Gloria était une nostalgique, une de ces femmes qui, lorsqu’on
les croise dans la rue, semblait surgir d’un temps révolu, un archétype, une
réminiscence. Eté comme hiver, vous pouviez la voir porter la même robe de
coton imprimé d’indiennes qui lui descendait aux mollets, juste de quoi laisser
apparentes ses sandales, avec ou sans chaussettes, selon. Et le bandana, et les
cheveux qu’elle portait très longs, tout cela contribuait à en faire l’expression
même des années soixante-dix, qu’elle n’avait jamais connues, d’ailleurs, car
trop jeune pour cela. Mais ça n’avait pas d’importance : Gloria se sentait
investie d’une mission, celle d’incarner à elle seule la quintessence de cette
époque extraordinaire qui allait de la sortie du film de Godard La Chinoise, en
1967, à la première présentation de la Fièvre du Samedi soir, le 14 décembre
1977. Dix petites années explosives de liberté, de révoltes, de rêve et de sexe
dont l’humanité ne s’est jamais remise, dit-on.

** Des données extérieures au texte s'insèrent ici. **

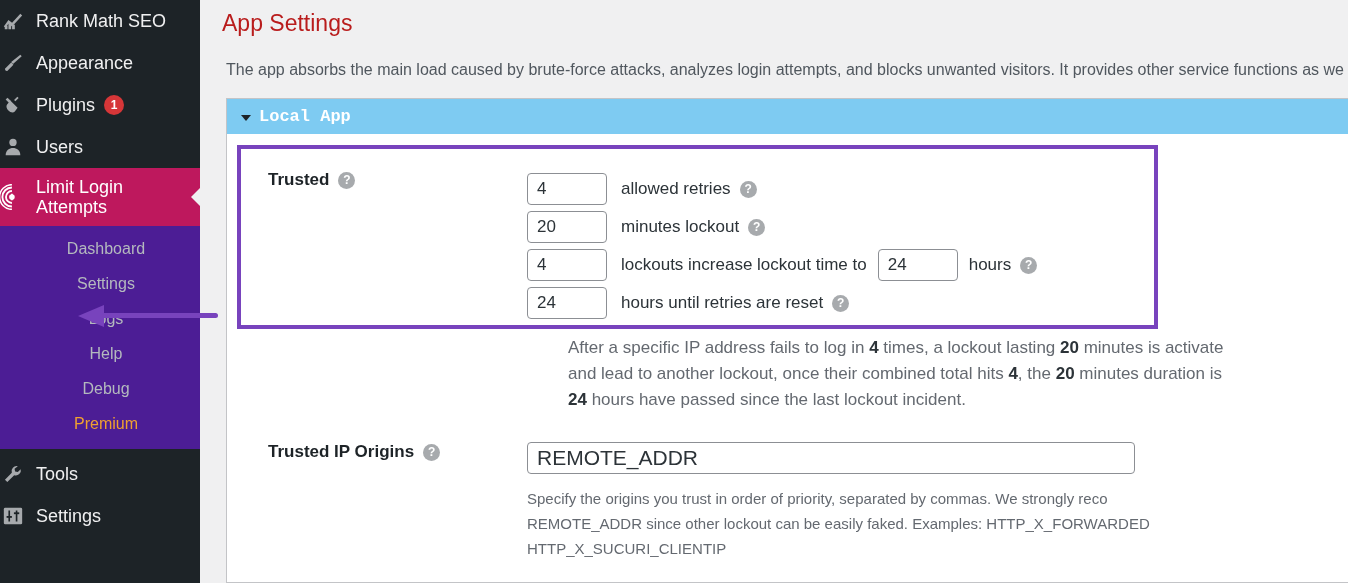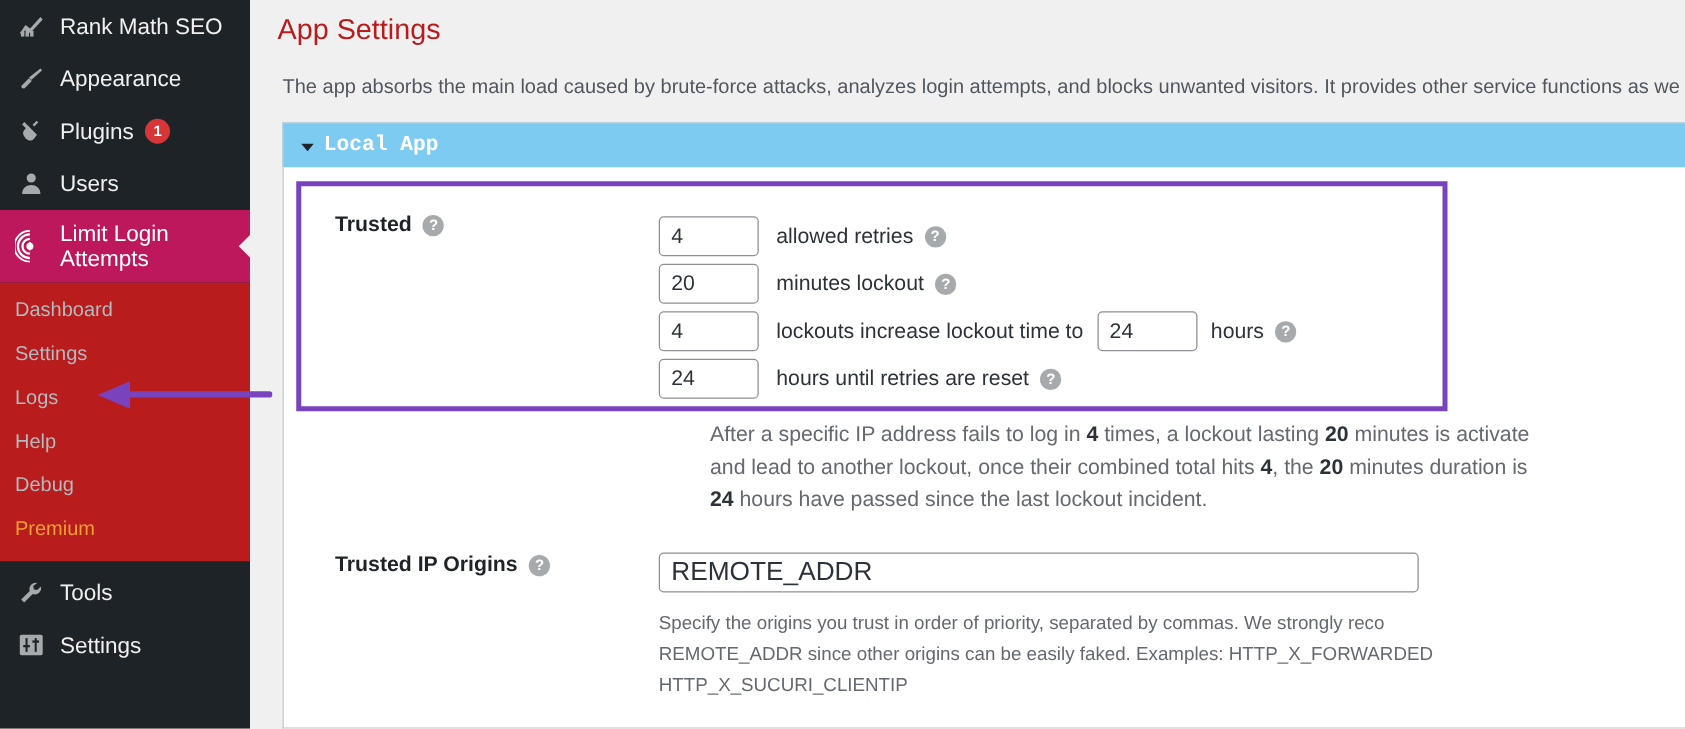--- a/index.html
+++ b/index.html
@@ -22,7 +22,6 @@
   .nav-item {
     display: flex; align-items: center;
     height: 42px;
-    padding-left: 12px;
     font-size: 18px;
     color: #f0f0f1;
     position: relative;

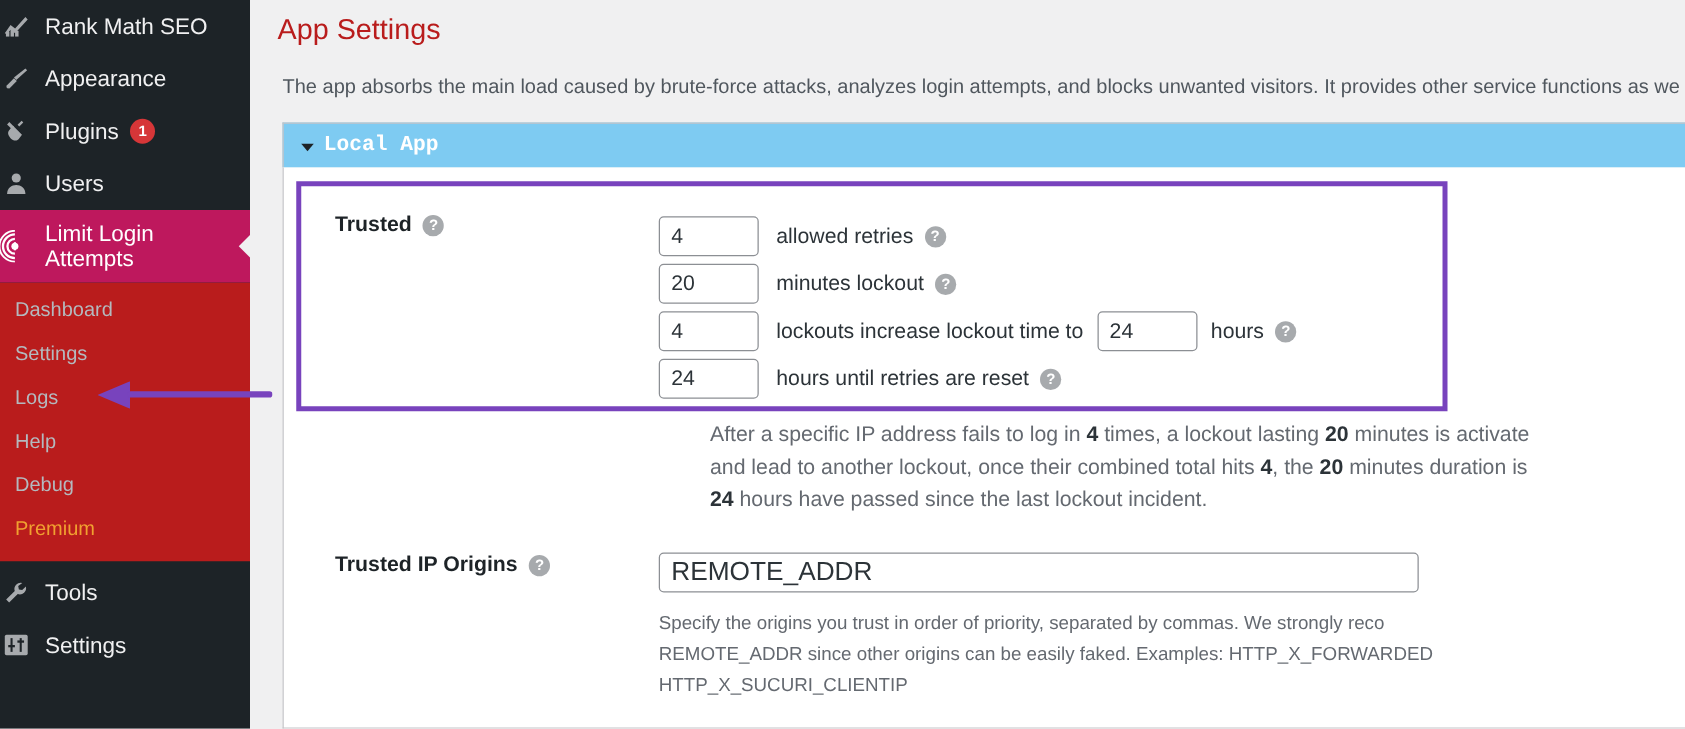--- a/index.html
+++ b/index.html
@@ -63,8 +63,9 @@
   }
 
   .submenu {
-    background: #b91c1c;
+    background: #4c1d95;
     padding: 5px 0 8px 0;
+    text-align: center;
   }
   .sub-item {
     display: block;

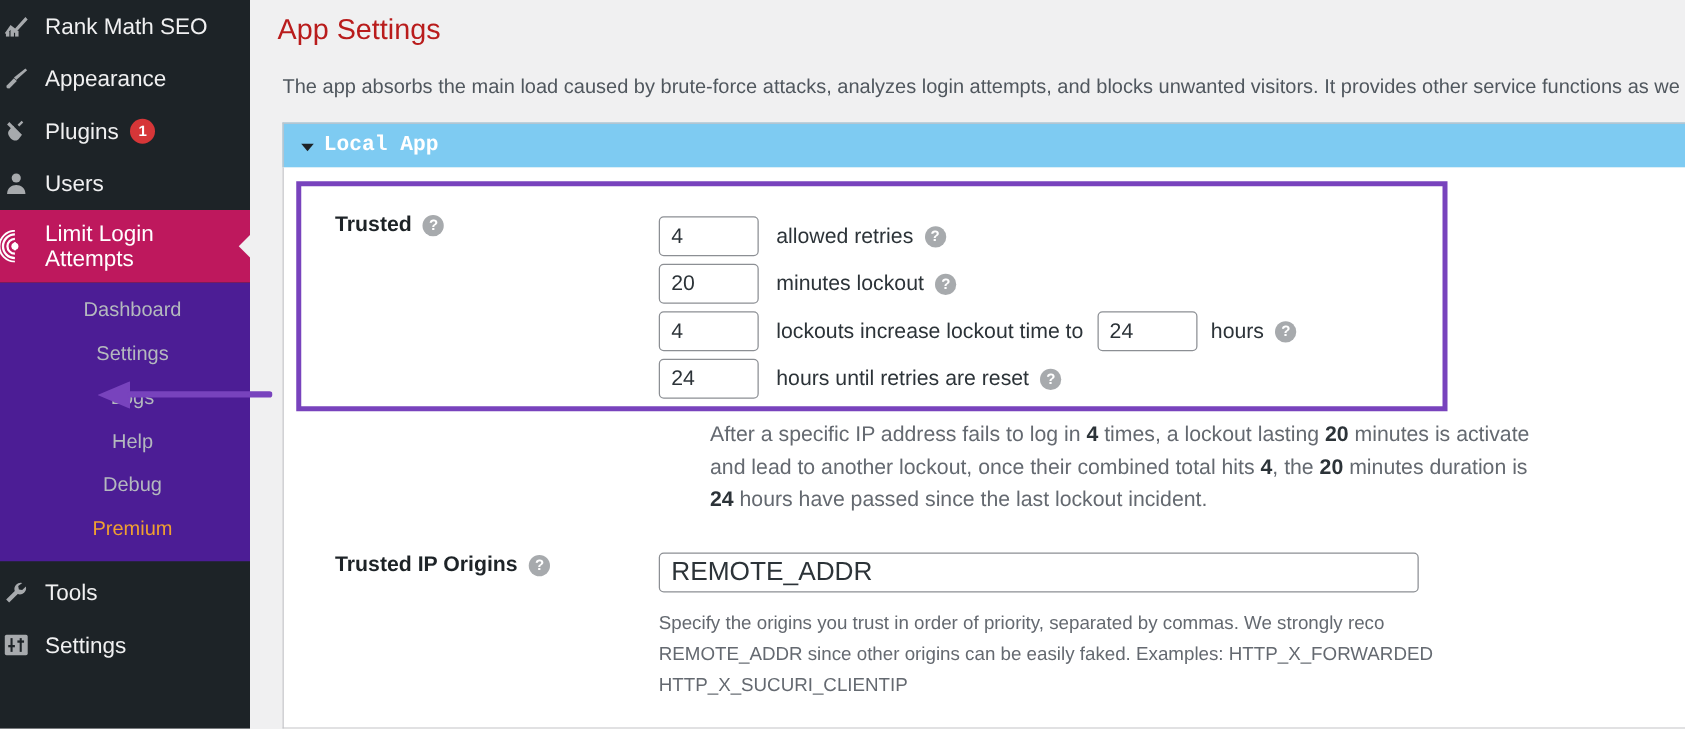--- a/index.html
+++ b/index.html
@@ -407,7 +407,7 @@
           <input class="inp inp-wide" type="text" value="REMOTE_ADDR" style="">
           <div style="padding-top:12px;">
             <div class="small-desc">Specify the origins you trust in order of priority, separated by commas. We strongly reco</div>
-            <div class="small-desc">REMOTE_ADDR since other origins can be easily faked. Examples: HTTP_X_FORWARDED</div>
+            <div class="small-desc">REMOTE_ADDR since other lockout can be easily faked. Examples: HTTP_X_FORWARDED</div>
             <div class="small-desc">HTTP_X_SUCURI_CLIENTIP</div>
           </div>
         </div>

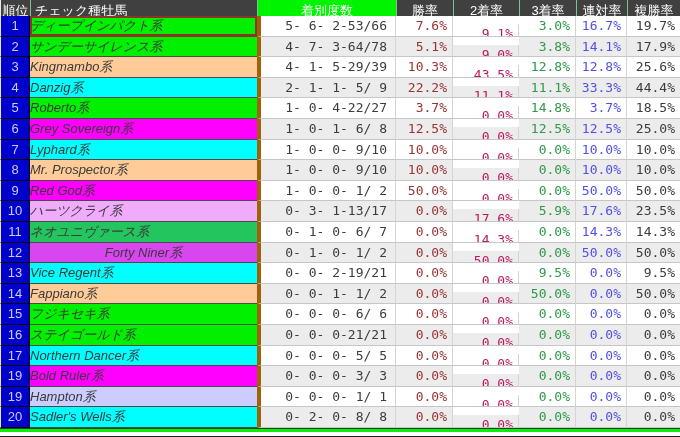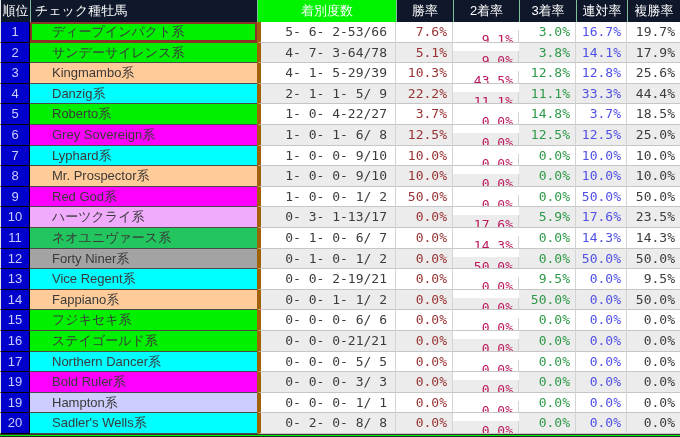--- a/index.html
+++ b/index.html
@@ -9,7 +9,7 @@
   .grid-row{display:grid;grid-template-columns:30px 227px 139px 57px 66px 57px 51px 53px;
             width:680px;box-sizing:border-box;}
   
-  .hdr{height:22px;background:#0f172a;}
+  .hdr{height:16px;background:#404040;}
   .hdr .cell{color:#ffffff;font-size:13px;line-height:22px;box-sizing:border-box;
              border-left:1px solid #7fbf9a;overflow:hidden;white-space:nowrap;}
   .hdr .cell:first-child{border-left:1px solid #e8e8e8;}

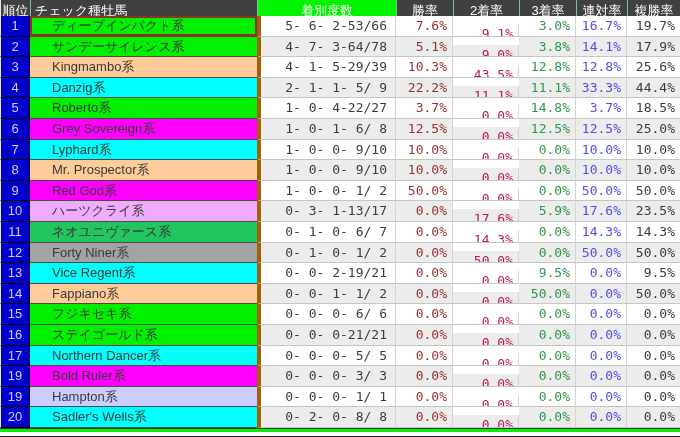--- a/index.html
+++ b/index.html
@@ -23,7 +23,7 @@
   .rank-cell{background:#0000cc;color:#ccccff;text-align:center;
              border-right:1px solid #000;border-bottom:1px solid #000;border-left:1px solid #e8e8e8;
              font-size:12.5px;}
-  .name-cell{color:#3a3a3a;padding-left:22px;border-bottom:1px solid #4a4a4a;font-size:13px;}
+  .name-cell{color:#3a3a3a;padding-left:0;border-bottom:1px solid #4a4a4a;font-size:13px;font-style:italic;}
   .name-cell.selected{box-shadow:inset 0 0 0 2px #8b3526;border-bottom:1px solid #8b3526;}
   .num{font-family:"DejaVu Sans Mono","Liberation Mono",monospace;text-align:right;
        border-bottom:1px solid #c6c6c6;border-right:1px solid #d4d4d4;background:#fff;}

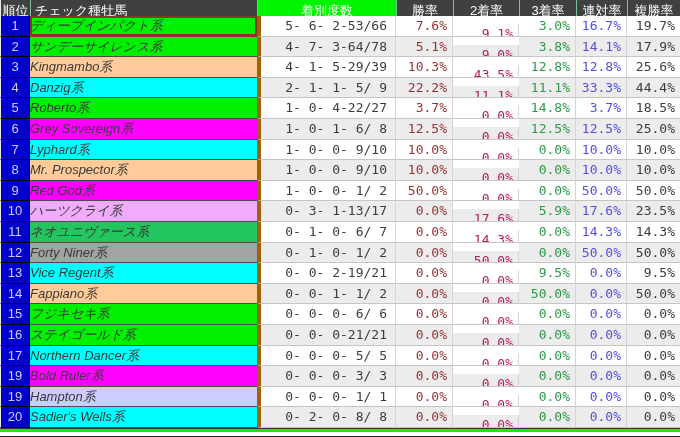--- a/index.html
+++ b/index.html
@@ -167,7 +167,7 @@
   </div>
       <div class="grid-row row alt">
     <div class="cell rank-cell">12</div>
-    <div class="cell name-cell" style="background: #a3a3a3;">Forty Niner系</div>
+    <div class="cell name-cell" style="background: #d946ef; text-align: center;">Forty Niner系</div>
     <div class="cell num counts-cell">0- 1- 0- 1/ 2</div>
     <div class="cell num pct win">0.0%</div>
     <div class="cell num pct p2">50.0%</div>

« L’utopie, c’est maintenant. » Elle avait mis ce
slogan en couverture de sa page Facebook, et tâchait de rallier de nouveaux
amis à son projet de créer une vraie communauté où tout serait partagé :
enfants, argent, casseroles, etc. A dire vrai, les amis n’étaient pas très
nombreux, sauf quelques types un peu louches, plus intéressés par partager son
lit qu’autre chose, et qui s’enfuyaient lorsque, l’acte consommé, elle essayait
de les convertir à la philosophie politique d’Herbert Marcuse. Ses publications
sur son mur de Facebook étaient parfois un peu bizarres, et tout le monde en
riait, mais, après tout, elle ne faisait de mal à personne avec ses lubies. Comme
celle qui la réveilla ce matin-là où, près de cinquante ans après, elle
décidait de redonner vie au festival de Woodstock. « Je connais une petite
ferme dans le Gard (en fait, une ruine qui appartenait à un vieil oncle) qui
ressemble en tous points à celle de Max Yagsur (le propriétaire du terrain où
fut organisé le festival de Woodstock en 1969, NDLR). On va tous s’y rendre et
ce sera une grande fête pop. » Suivait, en pièce jointe, un plan pour
rejoindre le terrain en question, au départ de Paris en passant par Avignon. Bah, pensait Gloria, lançons l’idée et l’organisation
suivra bien, comme en 69.
Et la voilà partie dans sa petite Ford sur les routes de France,
en direction de la ferme familiale. Le soir de son arrivée, elle dépliait une
banderole « Bienvenue au 1er festival de musique pop de Sainte Noémie »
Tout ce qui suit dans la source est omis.